───── Extracted information ─────
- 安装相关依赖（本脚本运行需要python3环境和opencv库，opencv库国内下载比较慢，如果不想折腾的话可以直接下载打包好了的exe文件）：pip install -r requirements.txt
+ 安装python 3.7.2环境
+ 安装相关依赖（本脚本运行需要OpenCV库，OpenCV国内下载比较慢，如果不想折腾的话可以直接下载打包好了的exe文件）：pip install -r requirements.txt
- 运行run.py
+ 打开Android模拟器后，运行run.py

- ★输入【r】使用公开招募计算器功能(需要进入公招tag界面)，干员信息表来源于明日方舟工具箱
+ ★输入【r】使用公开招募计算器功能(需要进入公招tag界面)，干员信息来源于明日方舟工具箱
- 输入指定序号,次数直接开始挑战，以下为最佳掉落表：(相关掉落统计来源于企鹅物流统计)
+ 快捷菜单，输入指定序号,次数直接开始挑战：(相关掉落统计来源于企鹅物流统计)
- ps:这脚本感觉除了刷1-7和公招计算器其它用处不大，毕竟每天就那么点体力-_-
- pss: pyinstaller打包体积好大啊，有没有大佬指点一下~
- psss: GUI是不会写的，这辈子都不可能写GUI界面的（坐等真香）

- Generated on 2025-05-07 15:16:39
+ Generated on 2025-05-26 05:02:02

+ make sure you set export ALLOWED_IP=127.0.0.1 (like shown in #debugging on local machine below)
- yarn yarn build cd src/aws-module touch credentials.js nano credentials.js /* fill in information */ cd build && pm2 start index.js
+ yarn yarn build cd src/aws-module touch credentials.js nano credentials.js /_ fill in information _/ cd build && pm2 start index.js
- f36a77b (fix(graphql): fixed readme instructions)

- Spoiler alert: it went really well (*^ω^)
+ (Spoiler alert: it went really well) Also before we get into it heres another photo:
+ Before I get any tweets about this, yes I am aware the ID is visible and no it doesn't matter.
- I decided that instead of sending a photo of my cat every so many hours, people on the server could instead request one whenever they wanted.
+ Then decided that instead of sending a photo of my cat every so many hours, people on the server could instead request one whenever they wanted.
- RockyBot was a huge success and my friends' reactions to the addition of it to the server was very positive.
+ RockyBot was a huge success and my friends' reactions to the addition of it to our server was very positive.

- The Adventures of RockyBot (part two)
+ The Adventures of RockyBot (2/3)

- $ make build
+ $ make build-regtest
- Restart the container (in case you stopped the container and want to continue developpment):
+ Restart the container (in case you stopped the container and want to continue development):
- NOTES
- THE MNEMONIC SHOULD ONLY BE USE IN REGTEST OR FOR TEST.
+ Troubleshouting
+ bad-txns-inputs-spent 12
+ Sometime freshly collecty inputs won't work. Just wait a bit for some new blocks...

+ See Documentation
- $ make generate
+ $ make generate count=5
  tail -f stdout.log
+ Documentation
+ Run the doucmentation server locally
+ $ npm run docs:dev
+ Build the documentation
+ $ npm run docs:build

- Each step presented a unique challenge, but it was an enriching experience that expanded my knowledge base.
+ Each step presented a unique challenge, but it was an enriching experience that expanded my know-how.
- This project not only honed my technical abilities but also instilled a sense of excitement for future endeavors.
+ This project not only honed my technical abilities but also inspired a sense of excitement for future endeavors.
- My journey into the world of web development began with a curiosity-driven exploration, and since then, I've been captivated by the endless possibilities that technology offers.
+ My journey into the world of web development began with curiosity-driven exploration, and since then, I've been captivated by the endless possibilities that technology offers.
─────
Your answer must be one number: how many lines of the data contain "went".

§ Exercise result
2